MADISON, Wis. — Four plays into one of the most important
games of the season, and something wasn’t right with Wisconsin’s defense. In
the span of less than two minutes, the Badgers already had surrendered their
longest play of the season after Penn State tight end Adam Breneman escaped a
missed tackle to score a 68-yard touchdown.
Wisconsin didn’t see the wake-up call until the game was
over. And in the week since that crushing 31-24 senior-day loss at Camp Randall
Stadium, players have had to try pushing the result from their memory, however
Sunday offered an opportunity for the Badgers to finally put
that game behind them and focus on a New Year’s Day game against South Carolina
in the Capital One Bowl. Yet even in looking ahead, they were asked to revisit
what went wrong — and what they could fix to avoid a similar catastrophe
against the Gamecocks.
Badgers nose guard Beau Allen said he watched film of the
Penn State game on his team-issued iPad the same night. The most glaring issue
was surrendering too many big plays. Penn State recorded the four longest plays
from scrimmage against Wisconsin’s defense of the entire season.

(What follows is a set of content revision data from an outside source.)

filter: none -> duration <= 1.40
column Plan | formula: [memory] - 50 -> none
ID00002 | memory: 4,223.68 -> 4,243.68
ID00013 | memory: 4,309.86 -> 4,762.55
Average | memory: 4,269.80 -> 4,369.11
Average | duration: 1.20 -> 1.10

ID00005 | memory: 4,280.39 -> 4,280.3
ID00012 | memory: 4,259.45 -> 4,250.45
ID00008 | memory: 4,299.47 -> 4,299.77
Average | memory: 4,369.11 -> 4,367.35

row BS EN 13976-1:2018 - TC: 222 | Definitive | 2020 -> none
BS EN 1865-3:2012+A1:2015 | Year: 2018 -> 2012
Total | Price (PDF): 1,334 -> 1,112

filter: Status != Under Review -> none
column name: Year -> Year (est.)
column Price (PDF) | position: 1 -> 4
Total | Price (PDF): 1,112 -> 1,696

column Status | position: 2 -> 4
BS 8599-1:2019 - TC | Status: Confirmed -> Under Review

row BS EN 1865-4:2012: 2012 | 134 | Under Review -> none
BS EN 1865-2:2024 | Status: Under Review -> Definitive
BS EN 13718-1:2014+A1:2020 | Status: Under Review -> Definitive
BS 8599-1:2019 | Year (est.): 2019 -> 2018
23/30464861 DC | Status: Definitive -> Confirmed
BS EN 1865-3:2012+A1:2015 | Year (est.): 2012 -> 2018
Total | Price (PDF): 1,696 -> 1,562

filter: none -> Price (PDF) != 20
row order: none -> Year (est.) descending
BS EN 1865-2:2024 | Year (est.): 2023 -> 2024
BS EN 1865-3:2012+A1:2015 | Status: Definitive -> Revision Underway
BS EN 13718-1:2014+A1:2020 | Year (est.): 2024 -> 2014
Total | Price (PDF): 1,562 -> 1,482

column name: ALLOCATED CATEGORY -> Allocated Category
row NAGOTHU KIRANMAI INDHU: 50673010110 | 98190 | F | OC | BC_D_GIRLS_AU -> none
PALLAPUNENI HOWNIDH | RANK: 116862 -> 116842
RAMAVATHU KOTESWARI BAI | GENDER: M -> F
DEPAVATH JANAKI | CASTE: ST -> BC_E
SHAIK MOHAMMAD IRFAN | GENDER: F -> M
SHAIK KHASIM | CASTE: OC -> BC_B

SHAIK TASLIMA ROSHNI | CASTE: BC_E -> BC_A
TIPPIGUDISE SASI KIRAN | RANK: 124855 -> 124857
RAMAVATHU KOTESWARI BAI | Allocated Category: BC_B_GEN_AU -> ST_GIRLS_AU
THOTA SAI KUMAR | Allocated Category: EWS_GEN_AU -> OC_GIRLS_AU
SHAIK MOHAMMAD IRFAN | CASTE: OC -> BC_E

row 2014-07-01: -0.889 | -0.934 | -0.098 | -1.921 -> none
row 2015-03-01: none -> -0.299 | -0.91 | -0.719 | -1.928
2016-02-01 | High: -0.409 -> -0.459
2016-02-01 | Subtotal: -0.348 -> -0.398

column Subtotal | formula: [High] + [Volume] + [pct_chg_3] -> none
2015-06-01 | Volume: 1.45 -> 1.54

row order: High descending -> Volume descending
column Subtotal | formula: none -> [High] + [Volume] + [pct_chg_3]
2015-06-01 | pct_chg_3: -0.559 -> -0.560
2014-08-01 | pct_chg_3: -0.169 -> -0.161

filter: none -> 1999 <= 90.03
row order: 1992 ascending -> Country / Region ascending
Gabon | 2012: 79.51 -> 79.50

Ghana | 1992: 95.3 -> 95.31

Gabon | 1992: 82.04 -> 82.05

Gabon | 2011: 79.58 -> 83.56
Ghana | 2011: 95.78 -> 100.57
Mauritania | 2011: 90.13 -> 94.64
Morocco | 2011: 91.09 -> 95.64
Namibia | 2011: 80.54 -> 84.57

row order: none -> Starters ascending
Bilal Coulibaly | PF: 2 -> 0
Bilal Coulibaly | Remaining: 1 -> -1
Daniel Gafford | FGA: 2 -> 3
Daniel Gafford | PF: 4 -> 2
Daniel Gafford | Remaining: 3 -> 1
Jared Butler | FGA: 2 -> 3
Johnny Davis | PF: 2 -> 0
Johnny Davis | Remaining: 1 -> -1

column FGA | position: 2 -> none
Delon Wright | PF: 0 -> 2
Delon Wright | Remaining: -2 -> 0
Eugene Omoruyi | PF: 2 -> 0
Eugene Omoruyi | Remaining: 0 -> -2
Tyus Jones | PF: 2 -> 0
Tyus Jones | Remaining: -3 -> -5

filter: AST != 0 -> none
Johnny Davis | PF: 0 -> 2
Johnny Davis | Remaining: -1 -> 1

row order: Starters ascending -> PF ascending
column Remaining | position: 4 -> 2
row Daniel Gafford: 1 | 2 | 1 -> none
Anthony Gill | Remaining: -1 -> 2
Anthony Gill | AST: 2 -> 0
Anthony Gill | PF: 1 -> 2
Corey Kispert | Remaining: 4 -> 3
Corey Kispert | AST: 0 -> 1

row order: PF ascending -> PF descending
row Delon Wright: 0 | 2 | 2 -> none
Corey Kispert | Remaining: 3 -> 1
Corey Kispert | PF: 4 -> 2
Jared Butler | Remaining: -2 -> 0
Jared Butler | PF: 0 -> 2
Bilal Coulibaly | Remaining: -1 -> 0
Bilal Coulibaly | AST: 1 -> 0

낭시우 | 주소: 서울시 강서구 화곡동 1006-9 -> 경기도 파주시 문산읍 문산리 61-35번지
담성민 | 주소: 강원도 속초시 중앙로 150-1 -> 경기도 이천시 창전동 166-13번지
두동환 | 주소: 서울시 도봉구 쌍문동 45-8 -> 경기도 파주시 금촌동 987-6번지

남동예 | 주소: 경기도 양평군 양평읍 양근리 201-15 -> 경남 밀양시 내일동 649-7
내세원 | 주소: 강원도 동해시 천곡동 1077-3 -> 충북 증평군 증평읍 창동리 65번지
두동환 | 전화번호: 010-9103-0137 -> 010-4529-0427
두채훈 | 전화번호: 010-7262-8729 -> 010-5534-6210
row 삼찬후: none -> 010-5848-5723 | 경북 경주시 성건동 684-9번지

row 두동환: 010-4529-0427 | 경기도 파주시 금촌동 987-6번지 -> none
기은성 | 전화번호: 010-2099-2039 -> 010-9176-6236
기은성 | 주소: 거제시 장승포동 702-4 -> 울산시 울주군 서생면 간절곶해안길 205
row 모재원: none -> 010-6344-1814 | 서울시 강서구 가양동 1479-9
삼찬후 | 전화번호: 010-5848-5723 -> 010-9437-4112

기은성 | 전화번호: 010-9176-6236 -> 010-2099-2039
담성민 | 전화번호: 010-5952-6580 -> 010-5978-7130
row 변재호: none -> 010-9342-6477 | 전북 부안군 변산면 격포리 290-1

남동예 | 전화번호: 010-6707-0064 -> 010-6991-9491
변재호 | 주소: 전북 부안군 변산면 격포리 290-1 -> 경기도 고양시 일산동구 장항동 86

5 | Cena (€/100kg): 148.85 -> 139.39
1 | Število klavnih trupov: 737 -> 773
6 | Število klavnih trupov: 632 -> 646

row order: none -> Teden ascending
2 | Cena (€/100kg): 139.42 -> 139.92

“You can use that film as kind of motivation I think at
this point,” Allen said. “I don’t know how good it is, how beneficial
it is for everybody to go back and think about what if we could have done this
or defensively we should have done that. I think that’s what it’s about at this
point, just watch the film, learn from the film, learn from the Xs and Os. But
I think we’ve just got to move forward.”
In addition to the 68-yard touchdown that began the game,
Penn State also reeled off plays of 52, 59 and 61 yards. The 61-yarder came on
a third-down draw play to running back Zach Zwinack and ate precious seconds
off the clock as Wisconsin tried to mount a late fourth-quarter comeback.
“It really does annoy you a lot,” Badgers safety
Dezmen Southward said of the team’s defensive breakdowns. “And I for one
did obviously get a chance to watch the game as well, and it’s kind of annoying
because you see a lot of opportunity to make plays.
“That’s something that hopefully will make our fire
burn a little bit more in this instance to where we prepare that much harder,
we work that much harder in practice in order not to make those little mistakes
that turn into big plays.”
Perhaps the most head-scratching defensive series of the
entire season took place in the third quarter, when Wisconsin resembled
something of a junior varsity team for its inability to keep 11 players on the
field. The Badgers ran plays with nine and 10 men on the field and drew an
illegal substation penalty when it had 12 men on the field.
Penn State would score the go-ahead touchdown to take a
“The change of pace caught us a little bit in a couple
situations,” Badgers coach Gary Andersen said. “We’ve discussed it.
It’s not acceptable on defense to have that happen to us. That overall was just
one of the situations that took place in that game. It looks bad when that
stuff takes place. We don’t want it to happen. It did, and we’ve addressed it.
“That was not by any means what cost us the football
game. The big plays is what cost us the football game and then obviously our
inability to score enough points to have a chance to be able to win.”
If the defensive struggles weren’t enough against Penn
State, Andersen appeared to make his most pointed criticism of quarterback Joel
Stave on a Sunday night conference call with reporters for his inconsistency
throwing the football. Stave completed 29 of 53 passes (both career highs) for
339 yards with three touchdowns. But he also threw three interceptions and
misfired on several throws to open receivers — a bugaboo that has plagued him
for much of the season.
“In the last couple football games we played on the
offensive side of the football, people basically said, ‘We dare you to throw
the ball.’ And it worked out for them,” Andersen said. “Even in the
Minnesota game, you sit back and you look at it, and they dared us to throw the
football. Penn State did the same thing. We’ve got to be able to run the ball
more effectively, and to be able to do that at this point, we are going to have
to be able to throw the football better and open up the offense a little bit
and get some other people involved.
“It’s very difficult. We have great running backs, we
have a very talented offensive line, good blocking tight ends, good blocking
wide receivers, all that stuff that comes with it. But when they’re plus-one,
plus-two in the box, it becomes very difficult.”
Although Wisconsin ranks sixth nationally in total defense
(294.0 yards per game), Penn State exposed several areas that will be readily
available for South Carolina to see on film. And UW now has three weeks to
correct those mistakes before its bowl game.
The Gamecocks rank No. 33 in total offense (453.5 yards per
game) and are averaging 31.0 points per game.
Southward recognizes the task defensively will be immense —
and one his team will have to meet if Wisconsin is to win its first bowl game
“If you take any team from the SEC, I think you’ll see
a ton of athleticism,” he said. “Explosive plays will be made
throughout that film. Just because of how good they are athletically and how
talented they are.
“We don’t know very much, obviously, schematically yet.
But just from watching them in the games that we’ve been able to watch, you
have to be impressed with the things that they’ve been able to do in their run
game. It will be obviously a big-time challenge for us to stop them.”